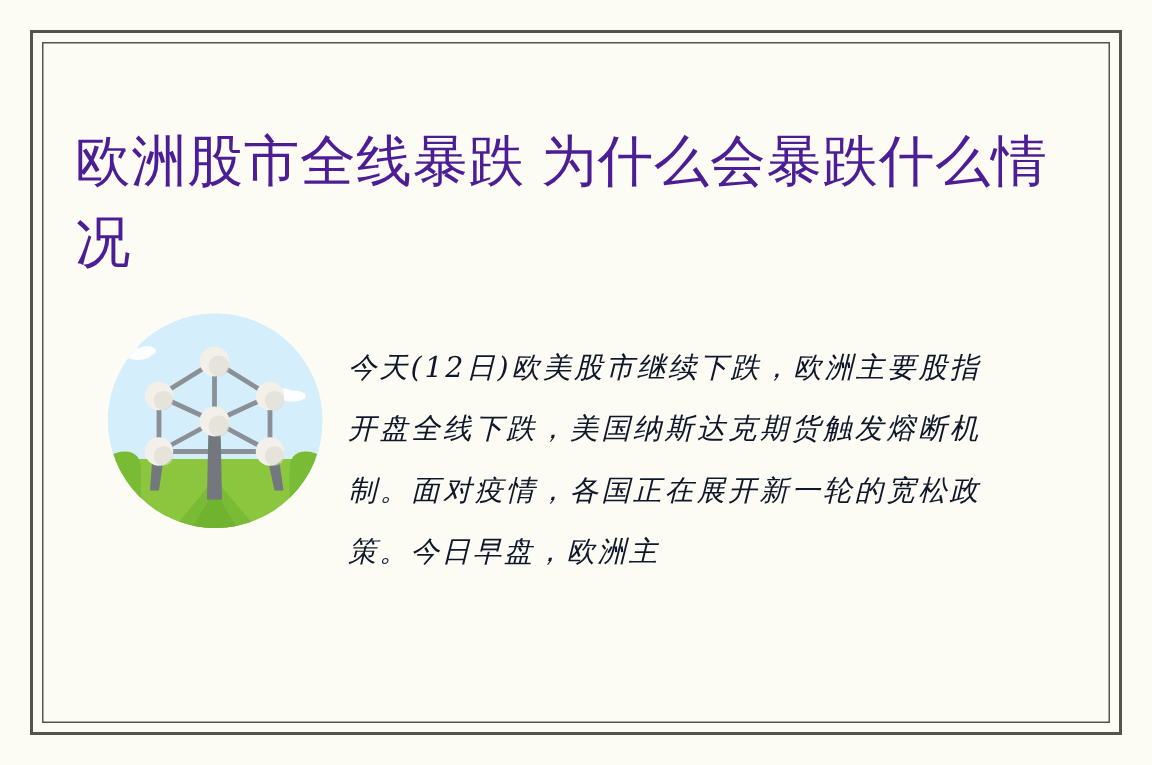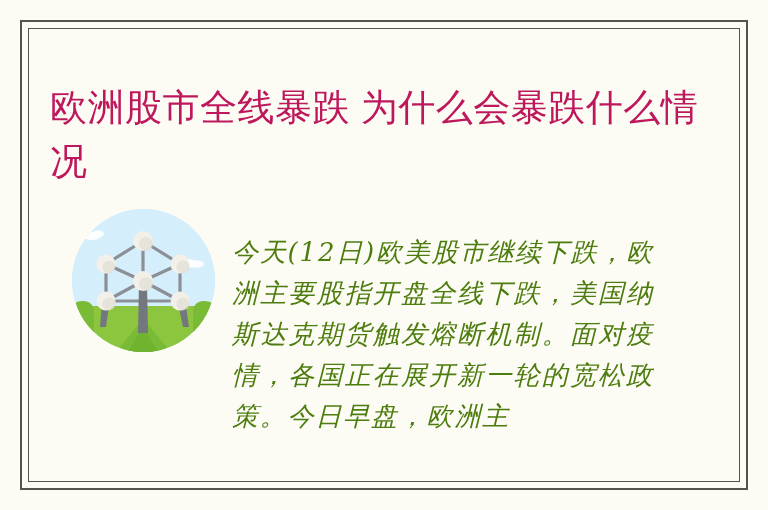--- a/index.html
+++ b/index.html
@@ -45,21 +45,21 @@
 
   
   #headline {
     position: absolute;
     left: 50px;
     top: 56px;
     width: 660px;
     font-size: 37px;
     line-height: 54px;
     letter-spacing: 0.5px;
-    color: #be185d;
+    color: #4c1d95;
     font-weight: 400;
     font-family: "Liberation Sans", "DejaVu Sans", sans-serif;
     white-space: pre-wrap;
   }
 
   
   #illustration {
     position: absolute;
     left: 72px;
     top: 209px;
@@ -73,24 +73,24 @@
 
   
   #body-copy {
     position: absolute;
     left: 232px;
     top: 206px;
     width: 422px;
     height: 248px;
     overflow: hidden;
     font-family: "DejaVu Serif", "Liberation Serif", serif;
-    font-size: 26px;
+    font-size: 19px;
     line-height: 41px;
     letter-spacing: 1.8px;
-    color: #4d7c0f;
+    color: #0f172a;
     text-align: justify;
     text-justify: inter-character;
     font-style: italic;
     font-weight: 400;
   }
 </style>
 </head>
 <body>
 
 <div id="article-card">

## YOUR OBJECTIVE
Copy out the whole listing exactly, and don't carry over any pictures.

## REPLY
--- a/index.html
+++ b/index.html
@@ -45,21 +45,21 @@
 
   
   #headline {
     position: absolute;
     left: 50px;
     top: 56px;
     width: 660px;
     font-size: 37px;
     line-height: 54px;
     letter-spacing: 0.5px;
-    color: #be185d;
+    color: #4c1d95;
     font-weight: 400;
     font-family: "Liberation Sans", "DejaVu Sans", sans-serif;
     white-space: pre-wrap;
   }
 
   
   #illustration {
     position: absolute;
     left: 72px;
     top: 209px;
@@ -73,24 +73,24 @@
 
   
   #body-copy {
     position: absolute;
     left: 232px;
     top: 206px;
     width: 422px;
     height: 248px;
     overflow: hidden;
     font-family: "DejaVu Serif", "Liberation Serif", serif;
-    font-size: 26px;
+    font-size: 19px;
     line-height: 41px;
     letter-spacing: 1.8px;
-    color: #4d7c0f;
+    color: #0f172a;
     text-align: justify;
     text-justify: inter-character;
     font-style: italic;
     font-weight: 400;
   }
 </style>
 </head>
 <body>
 
 <div id="article-card">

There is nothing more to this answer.